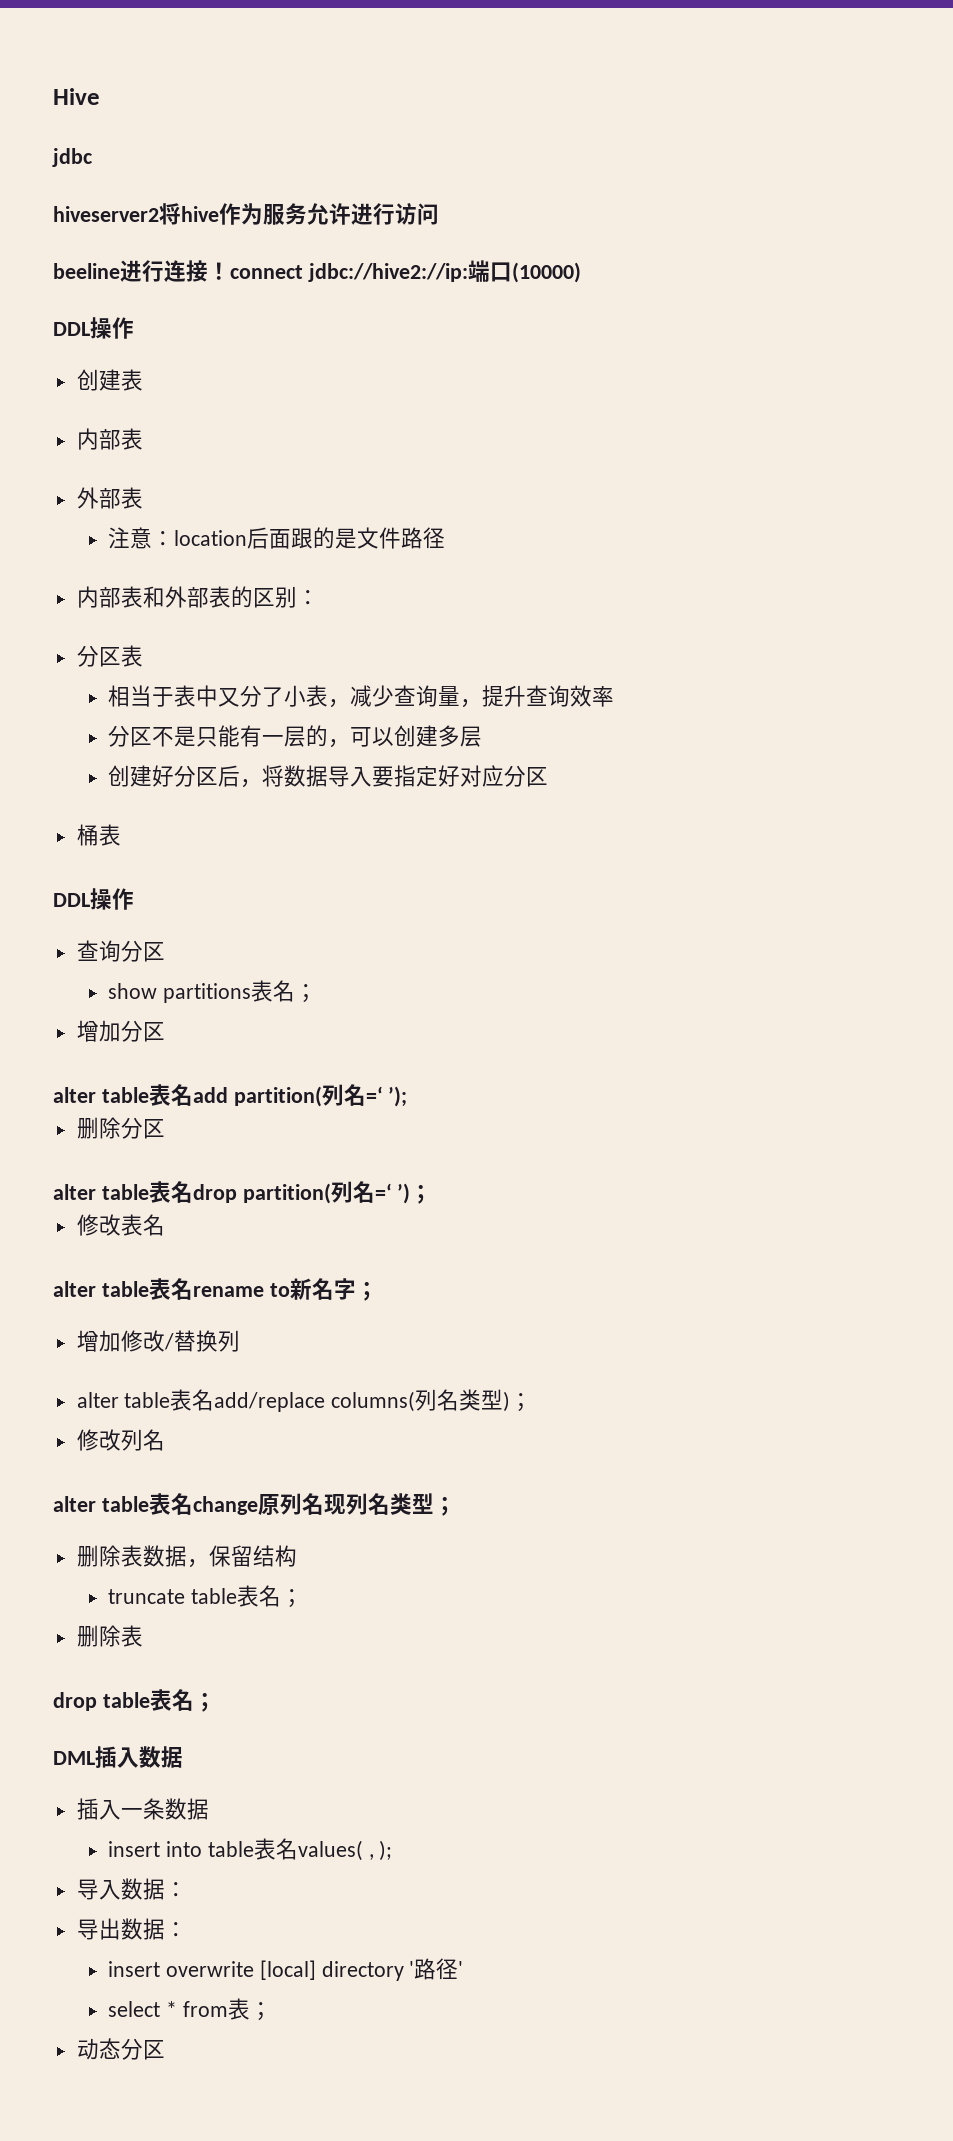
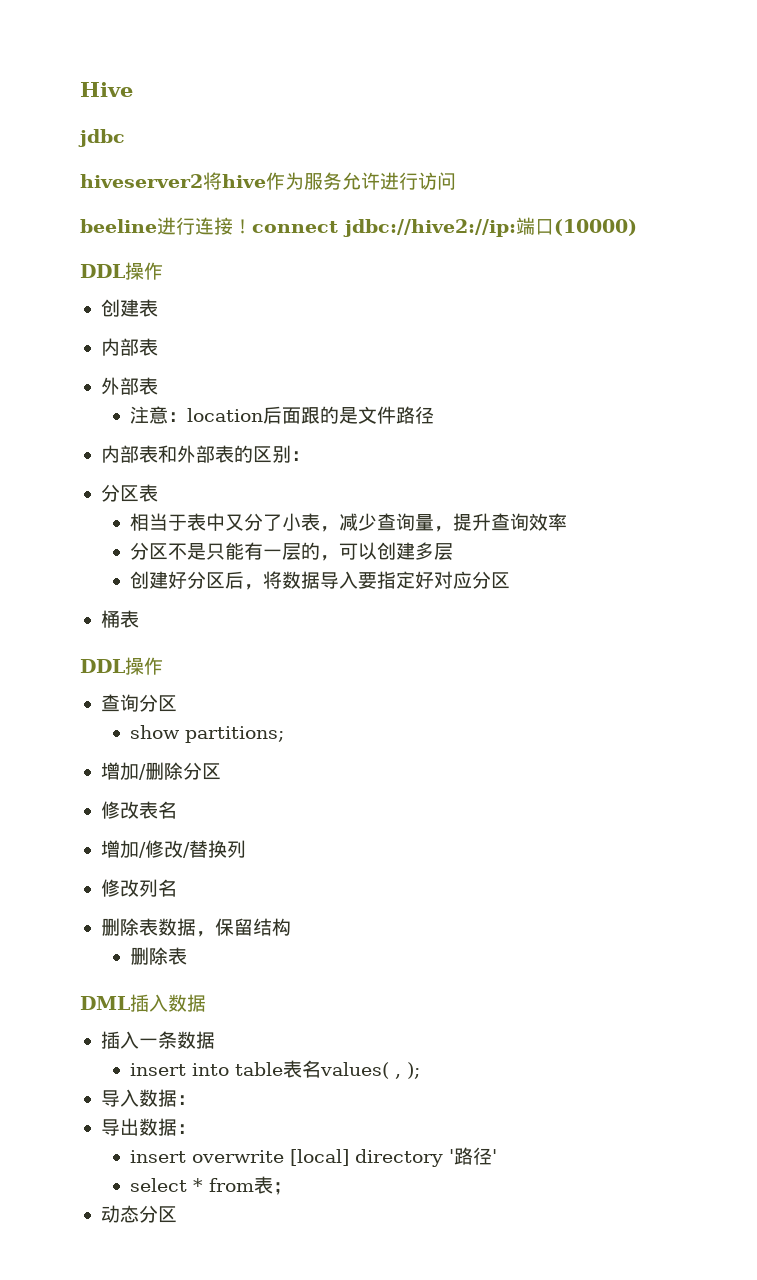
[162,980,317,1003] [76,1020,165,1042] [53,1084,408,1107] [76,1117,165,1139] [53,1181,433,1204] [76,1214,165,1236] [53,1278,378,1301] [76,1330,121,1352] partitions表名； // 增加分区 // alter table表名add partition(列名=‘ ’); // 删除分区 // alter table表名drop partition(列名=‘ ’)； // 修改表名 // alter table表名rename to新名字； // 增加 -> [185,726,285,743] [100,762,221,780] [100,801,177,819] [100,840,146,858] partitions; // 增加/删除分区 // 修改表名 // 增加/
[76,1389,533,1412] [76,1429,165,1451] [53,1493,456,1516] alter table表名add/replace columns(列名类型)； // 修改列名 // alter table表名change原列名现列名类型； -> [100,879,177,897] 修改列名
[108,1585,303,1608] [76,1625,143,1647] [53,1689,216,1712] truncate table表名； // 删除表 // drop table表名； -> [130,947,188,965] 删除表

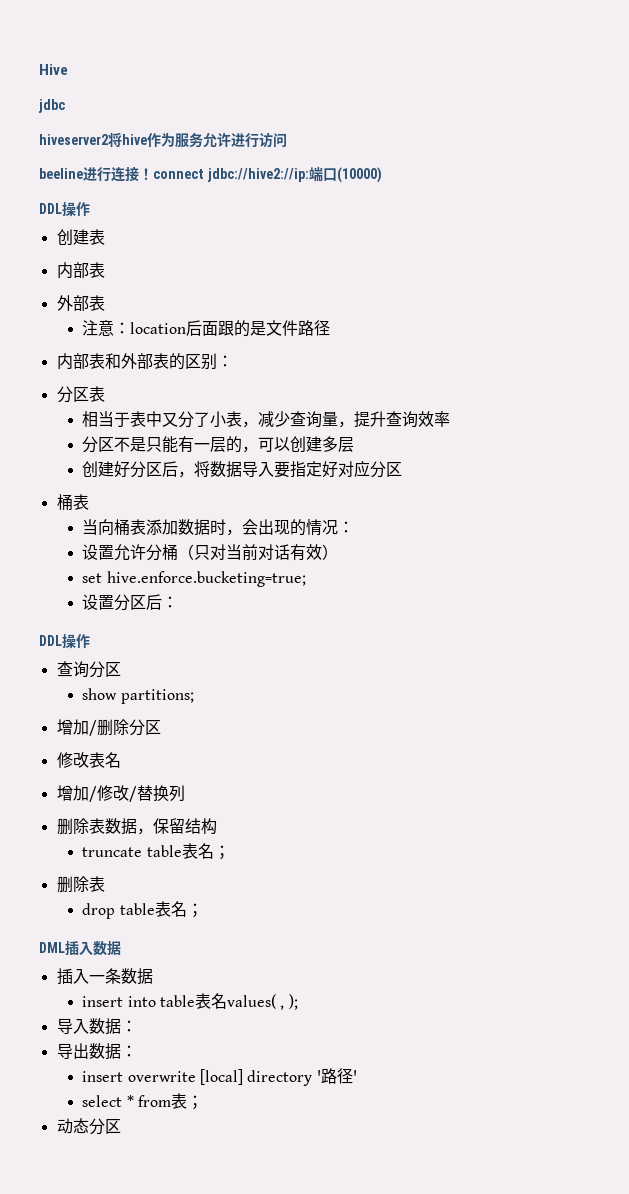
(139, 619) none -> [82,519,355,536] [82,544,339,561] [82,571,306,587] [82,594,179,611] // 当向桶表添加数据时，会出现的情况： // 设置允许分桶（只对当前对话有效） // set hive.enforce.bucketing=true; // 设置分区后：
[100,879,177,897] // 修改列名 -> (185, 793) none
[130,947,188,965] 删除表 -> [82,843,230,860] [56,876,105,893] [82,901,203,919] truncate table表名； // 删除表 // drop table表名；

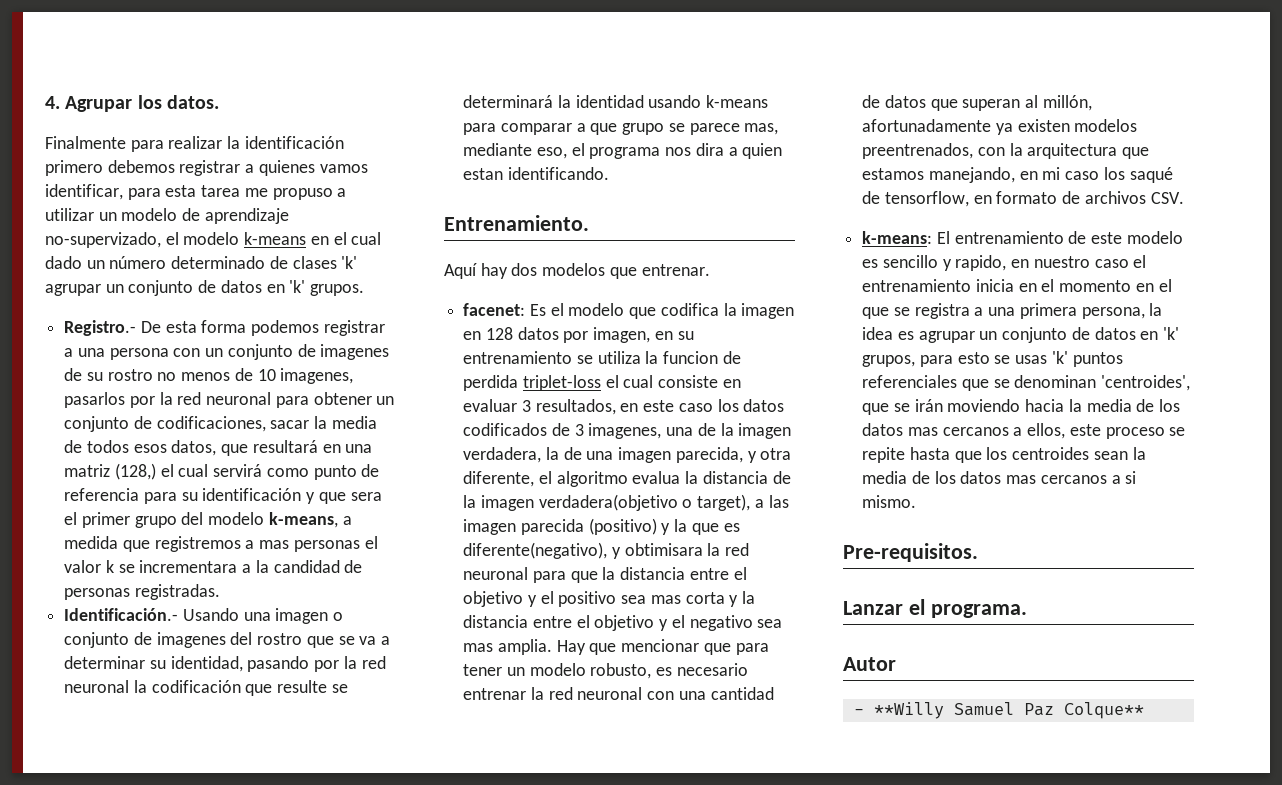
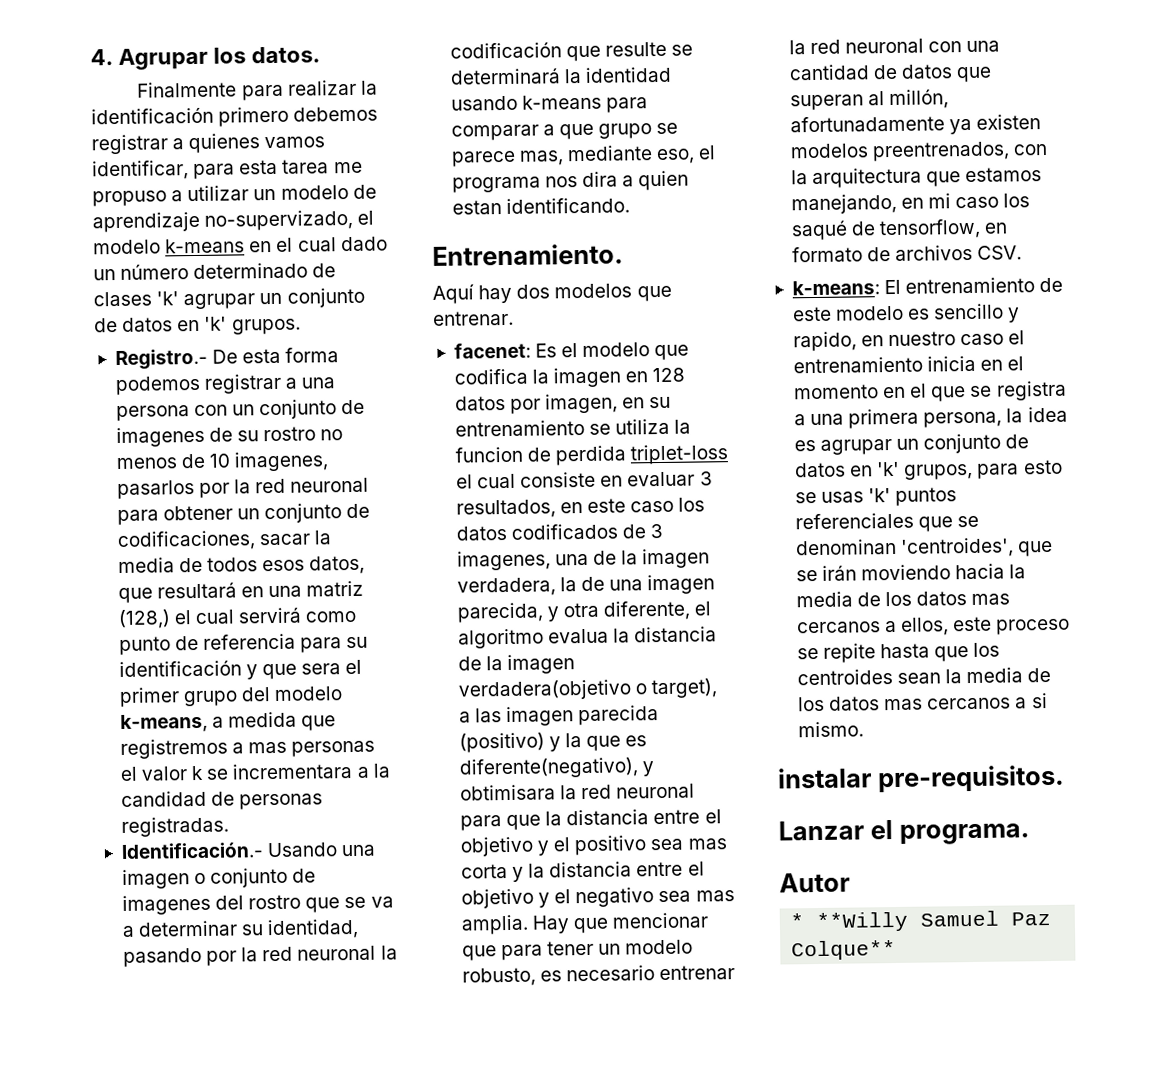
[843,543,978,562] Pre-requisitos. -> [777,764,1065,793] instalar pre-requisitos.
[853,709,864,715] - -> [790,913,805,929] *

● ● ● ● ●

### WORK TO COMPLETE
Copy out each line of the data that has the word "修改列名" in it.

### WRITTEN RESPONSE
[76,1389,533,1412] [76,1429,165,1451] [53,1493,456,1516] alter table表名add/replace columns(列名类型)； // 修改列名 // alter table表名change原列名现列名类型； -> [100,879,177,897] 修改列名
[100,879,177,897] // 修改列名 -> (185, 793) none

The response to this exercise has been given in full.